Il apprend qu’un émetteur de confiance a confirmé que la personne est humaine. Il ne voit pas le dossier d’identité complet de la personne, les données biométriques ou d’autres détails supplémentaires. L'émetteur n'a pas besoin d'être contacté à chaque fois que l'identifiant est utilisé, et l'utilisateur ne finit pas par laisser une trace d'identifiants pouvant être liés sur différentes plates-formes.

L'ontologie dit que la véritable avancée ici est la divulgation sélective. C’est ce qui rend le système véritablement respectueux de la vie privée. Un identifiant peut contenir de nombreuses informations, mais l'utilisateur ne révèle que les éléments importants pour la demande spécifique. Ainsi, si une plateforme n’a besoin que d’une preuve de personnalité, elle obtient exactement cela et rien d’autre.

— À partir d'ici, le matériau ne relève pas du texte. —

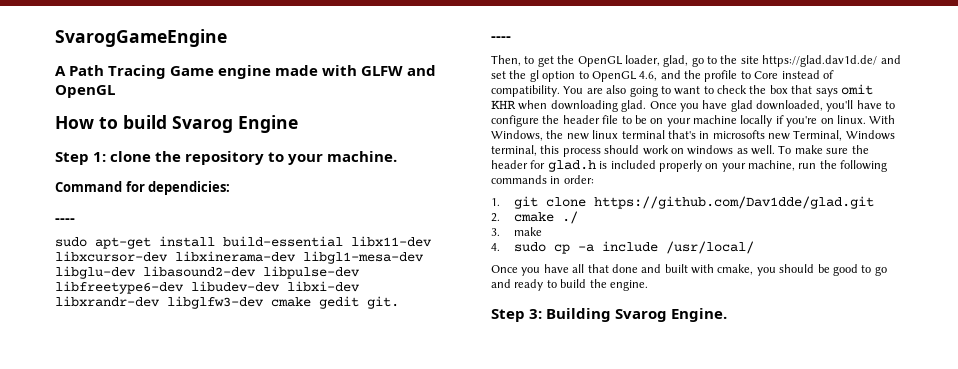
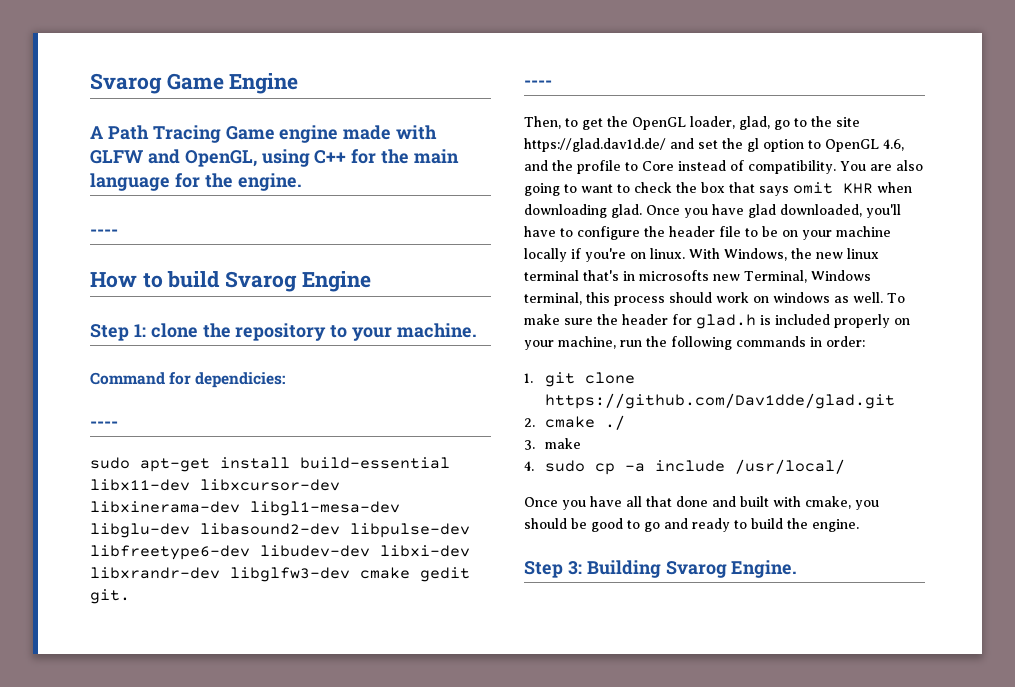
[55,29,227,47] SvarogGameEngine -> [90,73,299,94] Svarog Game Engine
[55,85,115,98] OpenGL -> [184,149,460,167] [90,173,302,191] [90,229,118,236] OpenGL, using C++ for the main language for the engine. // ----

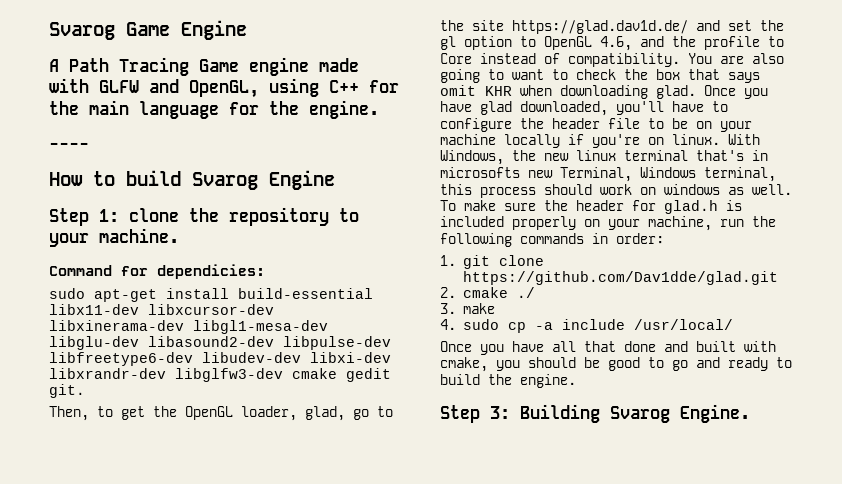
[90,421,118,428] // ---- -> (265, 271) none
[524,80,552,87] // ---- -> (85, 391) none

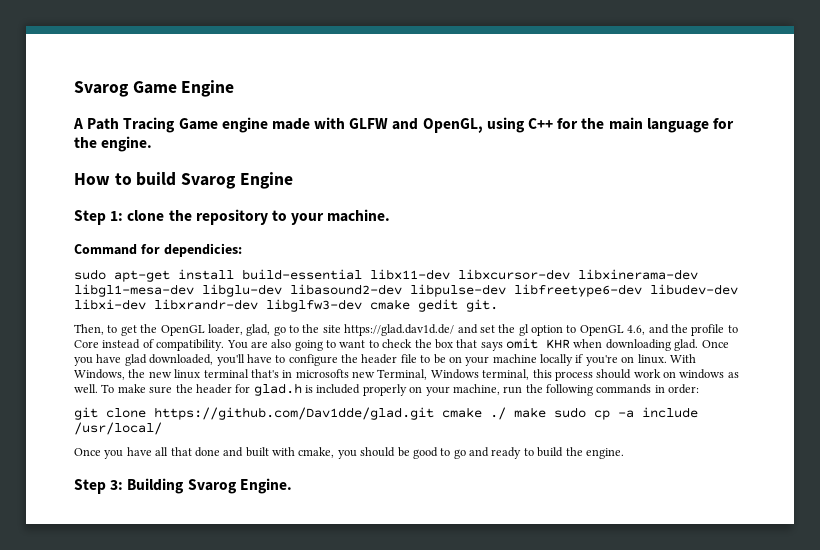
[49,142,89,149] // ---- -> (153, 144) none
[440,255,456,266] 1. -> (700, 389) none
[440,287,456,298] // 2. -> (434, 413) none
[440,303,495,314] [440,319,456,330] // 3. make // 4. -> [514,407,546,418] make

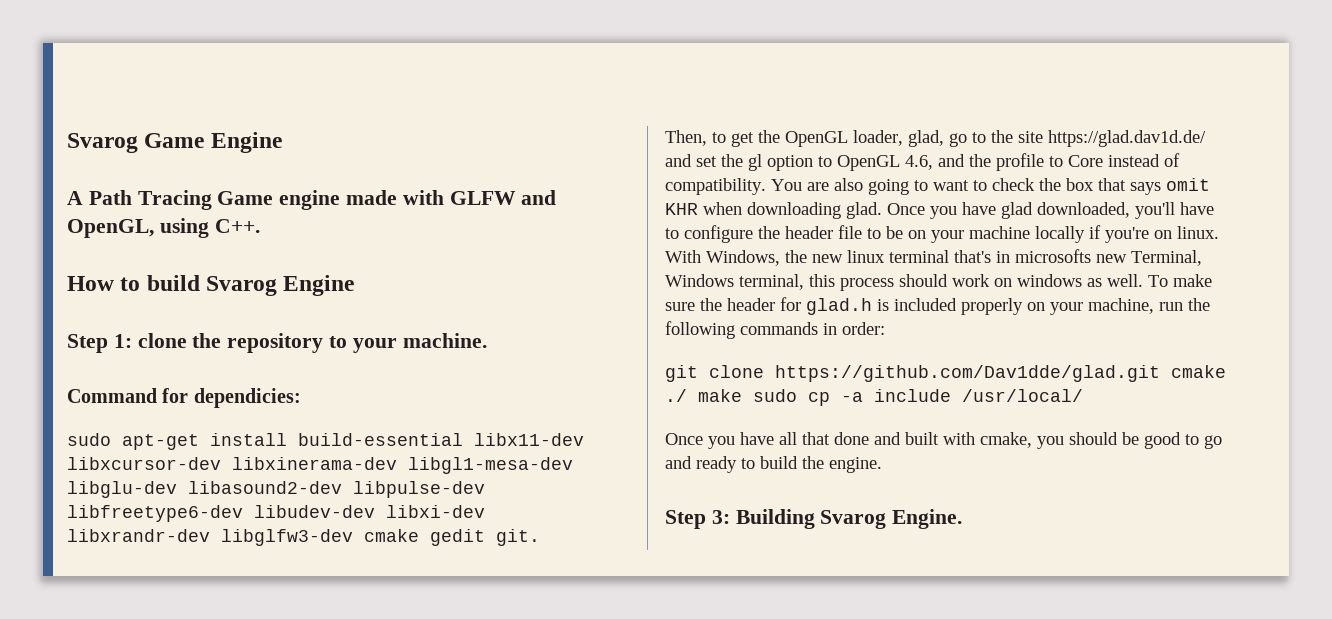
[528,117,734,133] [74,136,153,152] C++ for the main language for the engine. -> [214,219,260,233] C++.

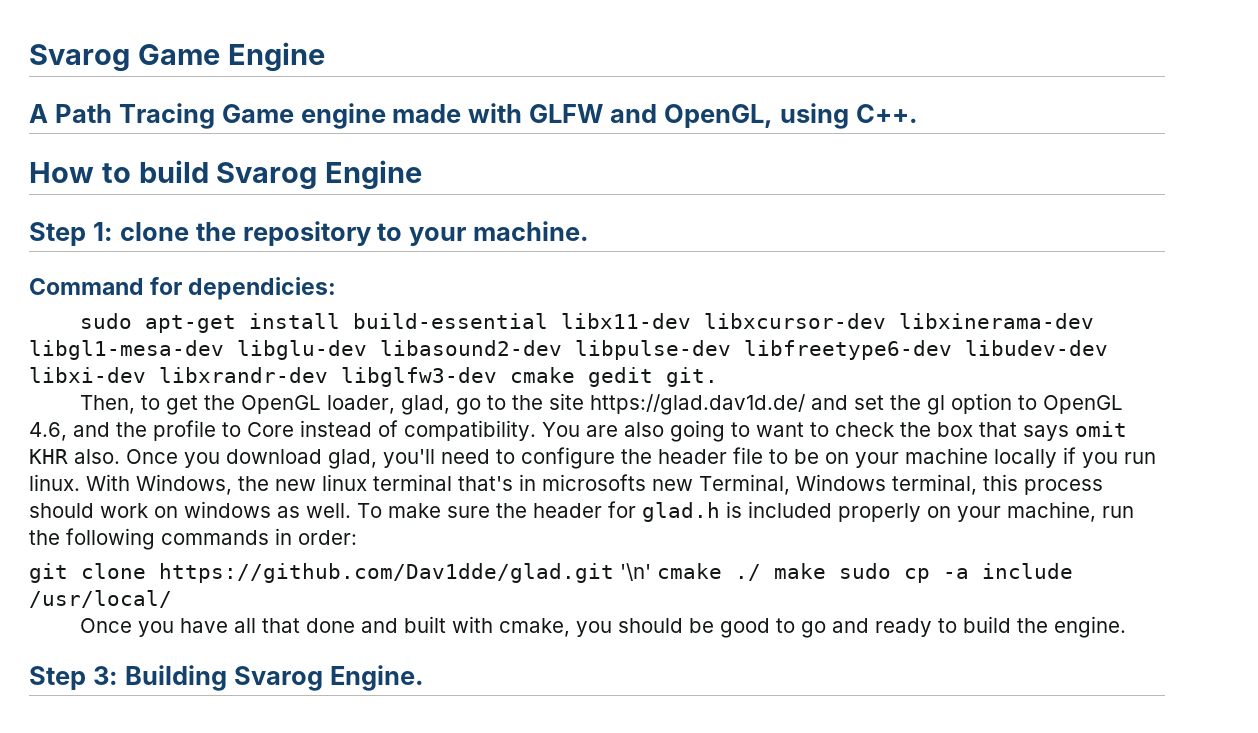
[703,202,1214,219] when downloading glad. Once you have glad downloaded, you'll have -> [74,449,490,469] also. Once you download glad, you'll need
[1105,227,1172,243] you're on -> [1082,452,1156,468] you run
(1160, 373) none -> [620,563,651,581] '\n'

Pas de données personnelles supplémentaires, pas de biométrie, pas de fragments de profil réutilisables qui pourraient être assemblés plus tard. L'entreprise a également cité son propre travail dans le domaine de l'identité décentralisée, notamment $ONT ID et ONTO Wallet, comme exemples de cette approche pratique.

Selon Ontology, ces outils sont conçus pour conserver les informations d'identification sur l'appareil et permettre aux utilisateurs de générer des preuves localement, sans exposer leurs données privées aux émetteurs ou aux vérificateurs. Le point le plus important, cependant, ne concerne pas seulement l’ontologie. Il s’agit de savoir où va l’infrastructure de l’IA.

Alors que les entreprises s’efforcent de nettoyer leurs données de formation et de déterminer ce qui est encore fiable, la pression pour vérifier les contributeurs humains ne fera que croître. La vraie question est de savoir si l’industrie résoudra ce problème en intégrant davantage de surveillance dans la pile ou en utilisant des systèmes permettant aux gens de prouver qu’ils sont réels sans pour autant renoncer à leur vie privée.

L’ontologie parie clairement sur la deuxième option. Et comme les entreprises d’IA se soucient désormais davantage de la provenance que de la quantité brute, ce pari pourrait commencer à ressembler moins à un argument de niche en matière de confidentialité qu’à une exigence pratique pour la prochaine phase de collecte de données d’IA.